Endrju napisał(a):Michalmanu może Massie dał sie wyprzedzić ale Raikonen wzioł go bo ma szybszy bolid na prostej i wyprzedził go na prostej;]
Kimi go wziął jak amatora,aż takiej różnicy w klasie bolidów nie ma.Ferrari nie jest o tyle szybsze żeby BMW tak swobodnie wyprzedzać.Jeszcze ta wycieczka na pobocze....Nie wytrzymał za dużej presji.Teraz trzeba czekać na Hiszpanie.Ale potwierdza się wysoka forma BMW,właściwie to w Autrasli już była wysoka tylko SC i ten kitajec plany pokrzyżowali.Gdyby nie Sc i ten Japończyk to kto wie jak by teraz ranking mistrzostw wyglądał...
Ps:Pozatym Kiedy Kimi wziął Kubice,myślałem cudnie pewnie znowu skrzynia poszła bo to jest nie możliwe żeby tak zwolnił a tu zaraz potem Kubica przyspieszył...Gdyby nie zawalil startu nie wyjechał na pobocze i nie dał się kimiemu wyprzedzić to była by wygrana.

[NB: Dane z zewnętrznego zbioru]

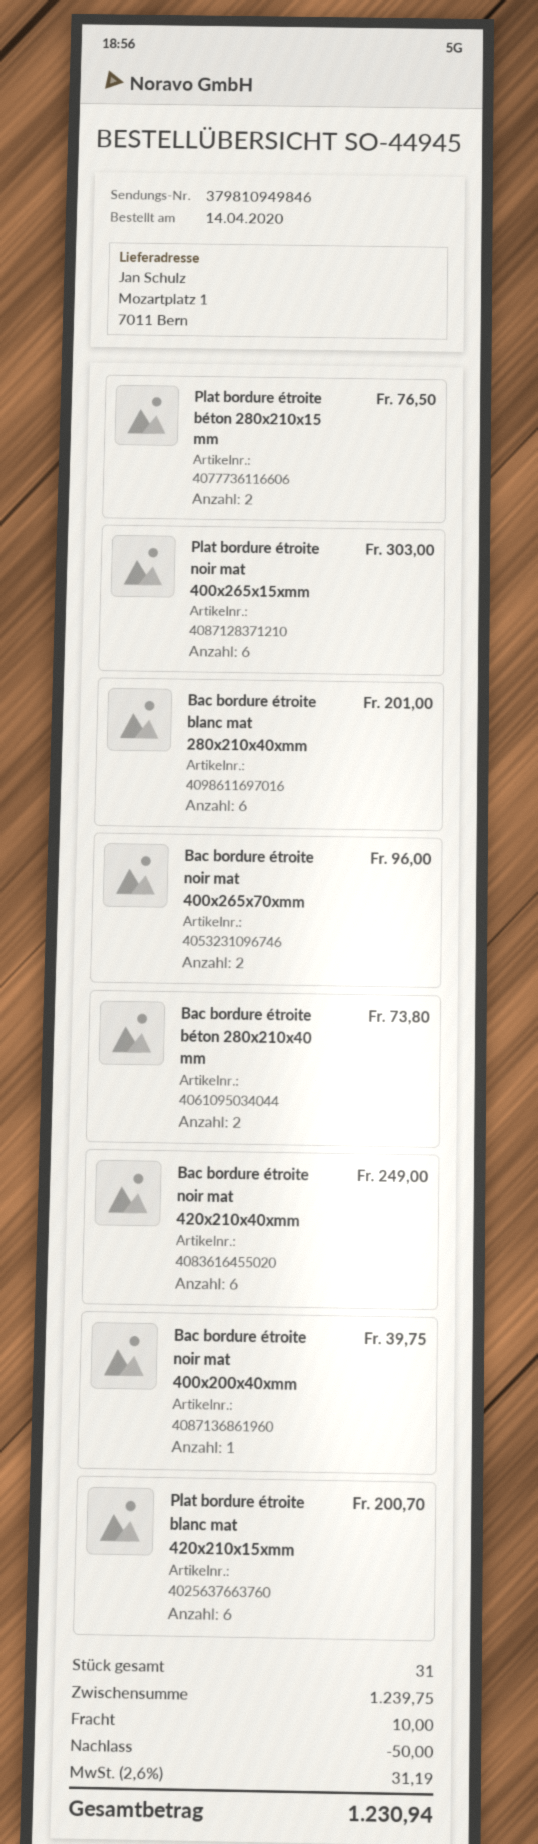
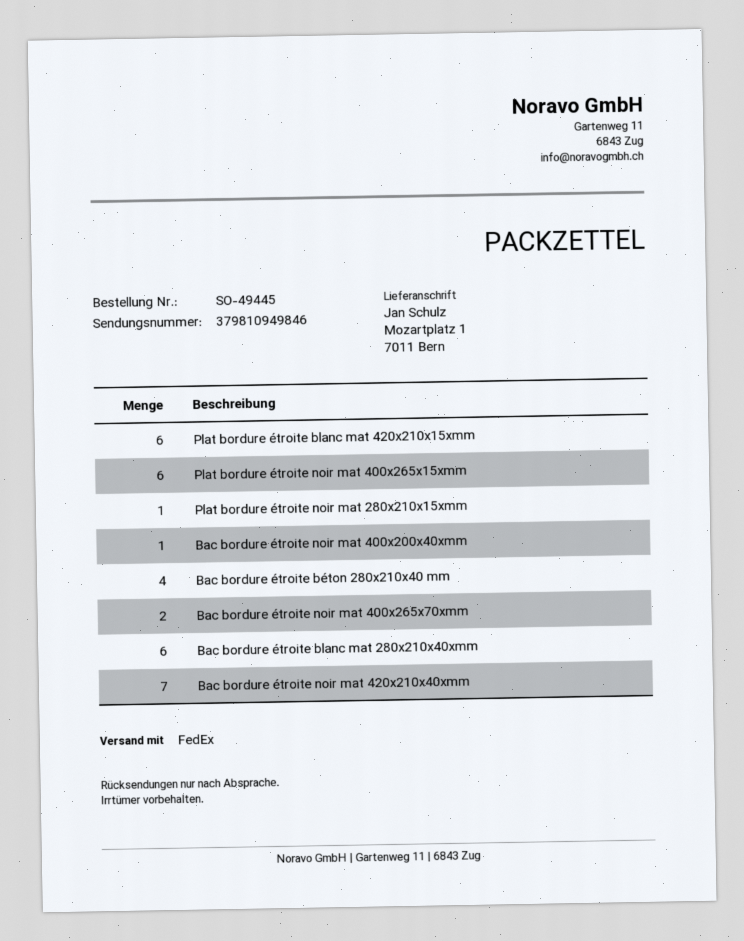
order number: SO-44945 -> SO-49445
Plat bordure étroite béton 280x210x15 mm: 2 -> none
Bac bordure étroite béton 280x210x40 mm: 2 -> 4
Bac bordure étroite noir mat 420x210x40xmm: 6 -> 7
Plat bordure étroite noir mat 280x210x15xmm: none -> 1

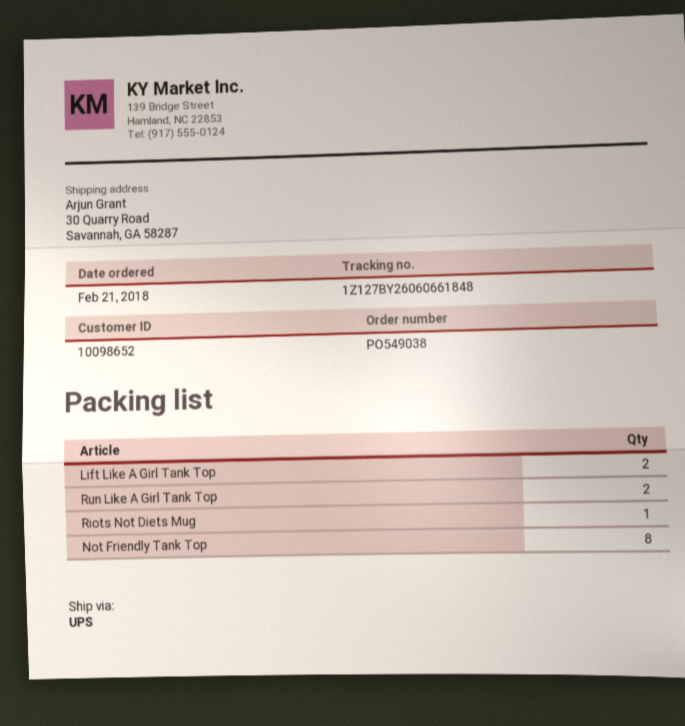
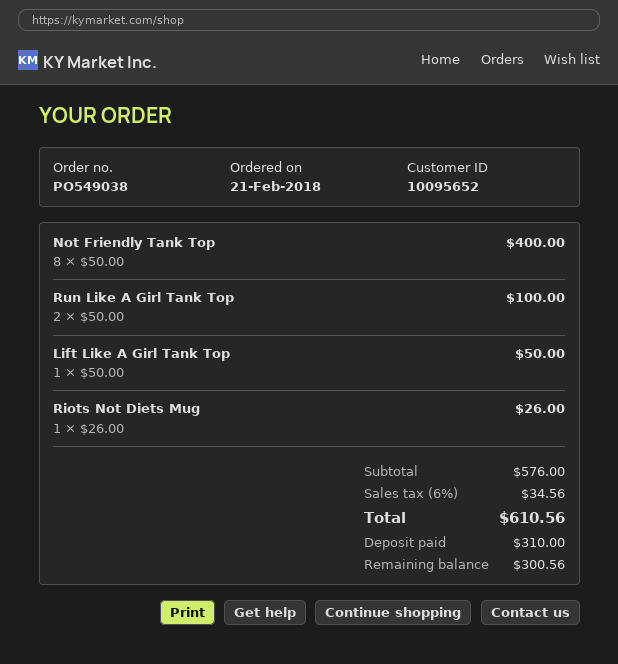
customer number: 10098652 -> 10095652
Lift Like A Girl Tank Top: 2 -> 1

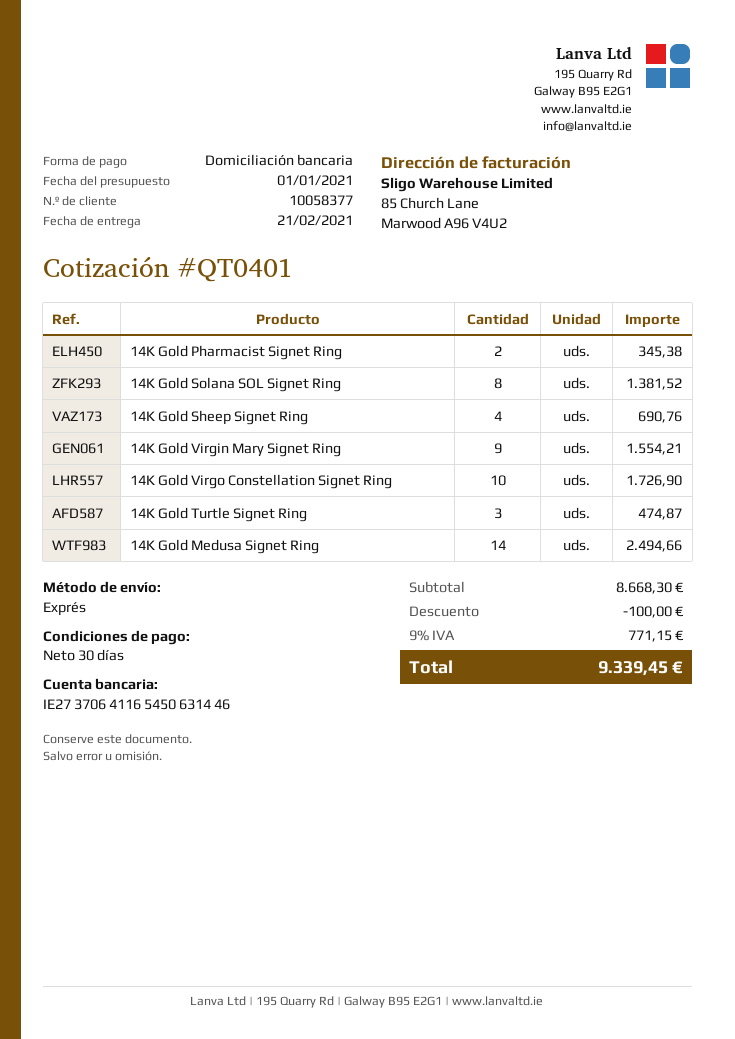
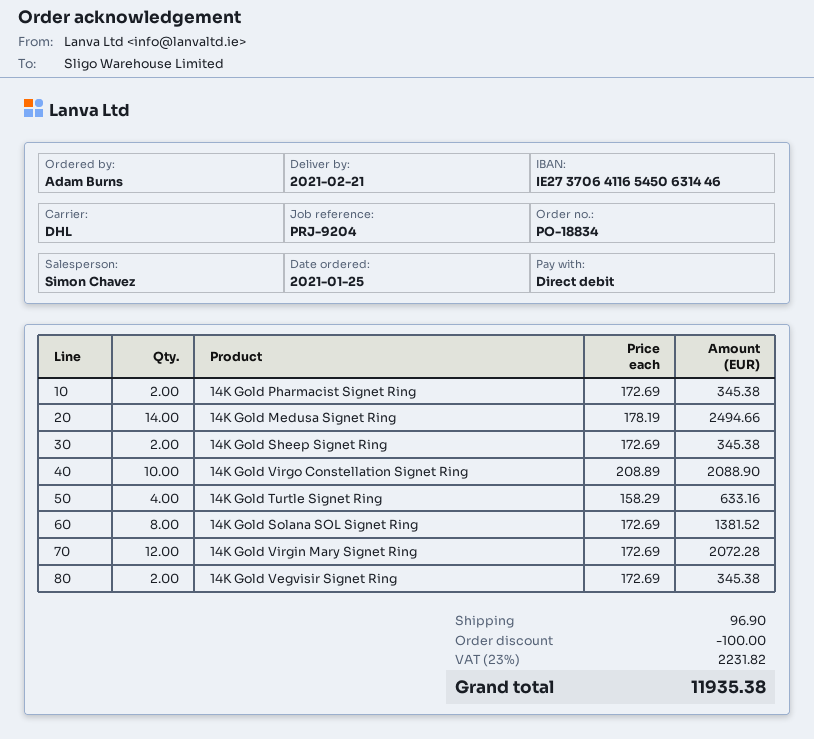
shipping method: express -> DHL
14K Gold Sheep Signet Ring: 4 for 690.76 -> 2 for 345.38
14K Gold Virgin Mary Signet Ring: 9 for 1554.21 -> 12 for 2072.28
14K Gold Virgo Constellation Signet Ring: 10 for 1726.90 -> 10 for 2088.90
14K Gold Turtle Signet Ring: 3 for 474.87 -> 4 for 633.16
14K Gold Vegvisir Signet Ring: none -> 2 for 345.38
shipping: none -> 96.90
tax: 9% = 771.15 -> 23% = 2231.82
total: 9339.45 -> 11935.38

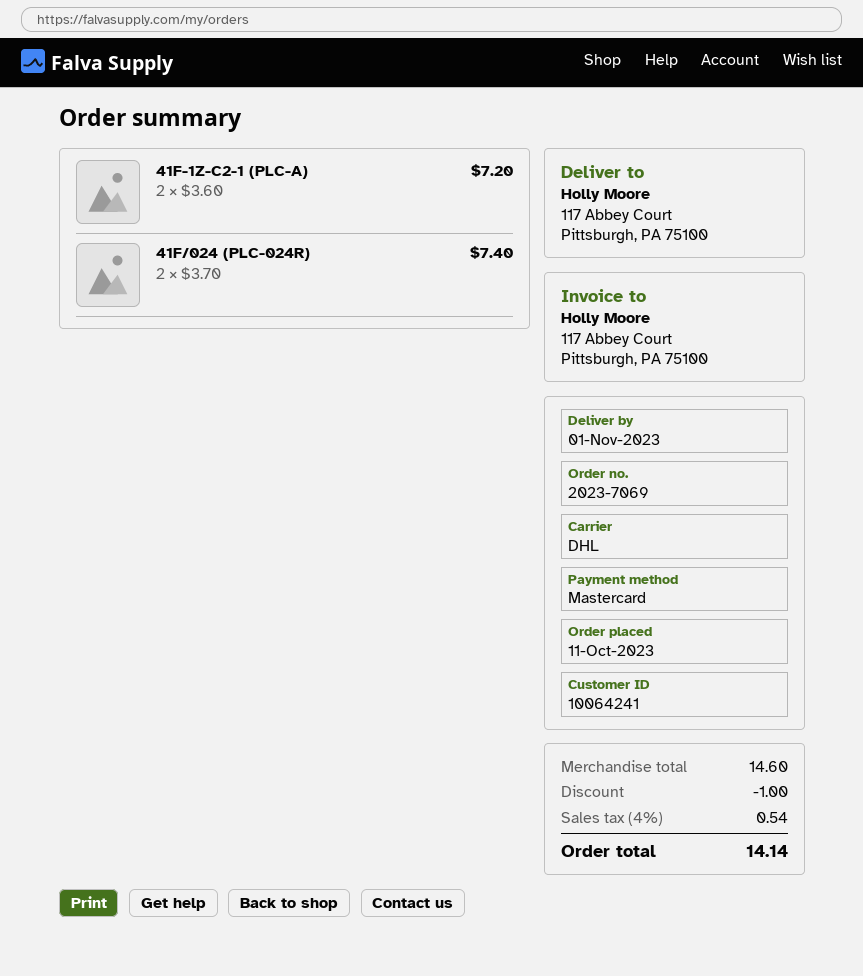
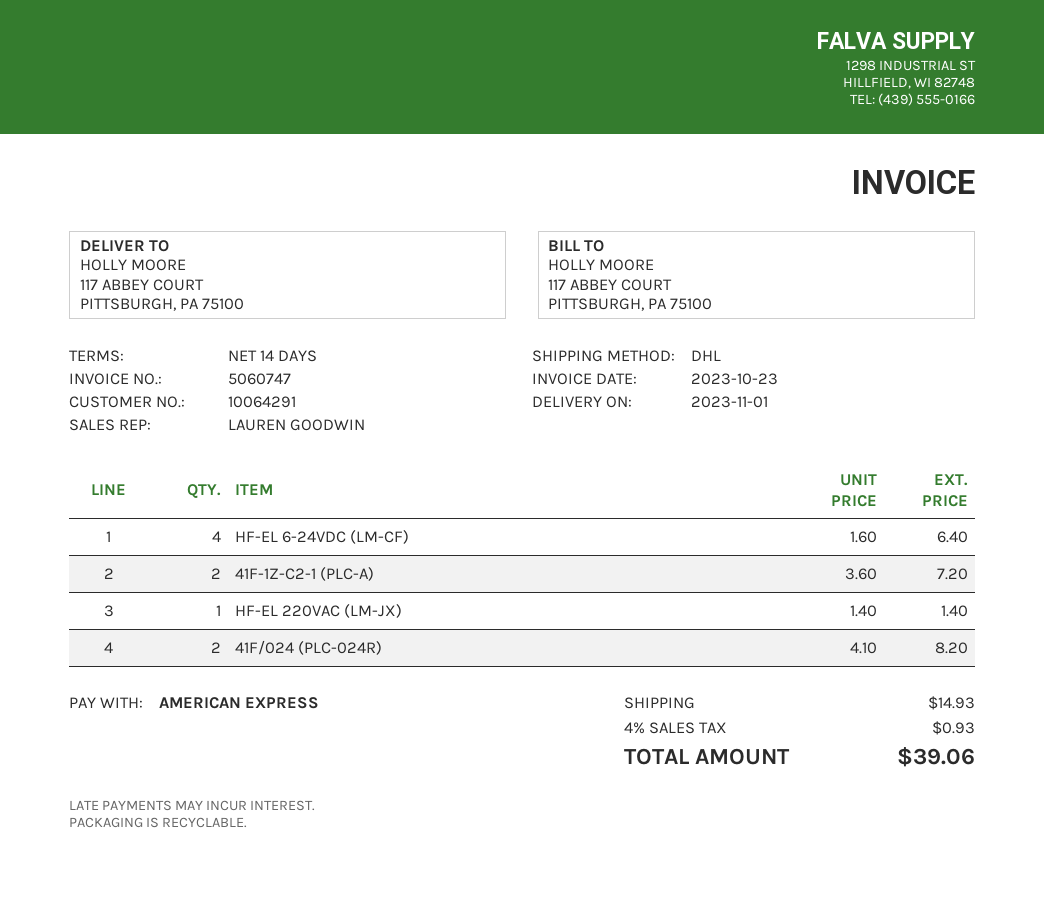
customer number: 10064241 -> 10064291
payment method: Mastercard -> American Express
41F/024 (PLC-024R): 2 x 3.70 = 7.40 -> 2 x 4.10 = 8.20
HF-EL 6-24VDC (LM-CF): none -> 4 x 1.60 = 6.40
HF-EL 220VAC (LM-JX): none -> 1 x 1.40 = 1.40
discount: 1.00 -> none
shipping: none -> 14.93
tax: 4% = 0.54 -> 4% = 0.93
total: 14.14 -> 39.06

ps2:mam narazie nie oficialną informacje że w momencie walki z Kimim Kubica najechał na plame oleju,dostał uślizgu koła i myślał że opona pękła dlatego odpuścił ale poczekajmy na oficialny komunikat BMW.
trzecie już i ostanie PS:
Ferrari wcale nei jest takie szybkie jak by się dziś wydawało.Poprostu wszystko było po ich myśli.Kimi i Massa bez błędni,do tego Kubica i Hamilton dali ciała.
Nie pozostaje nic innego jak czekanie na GP Hiszpanii.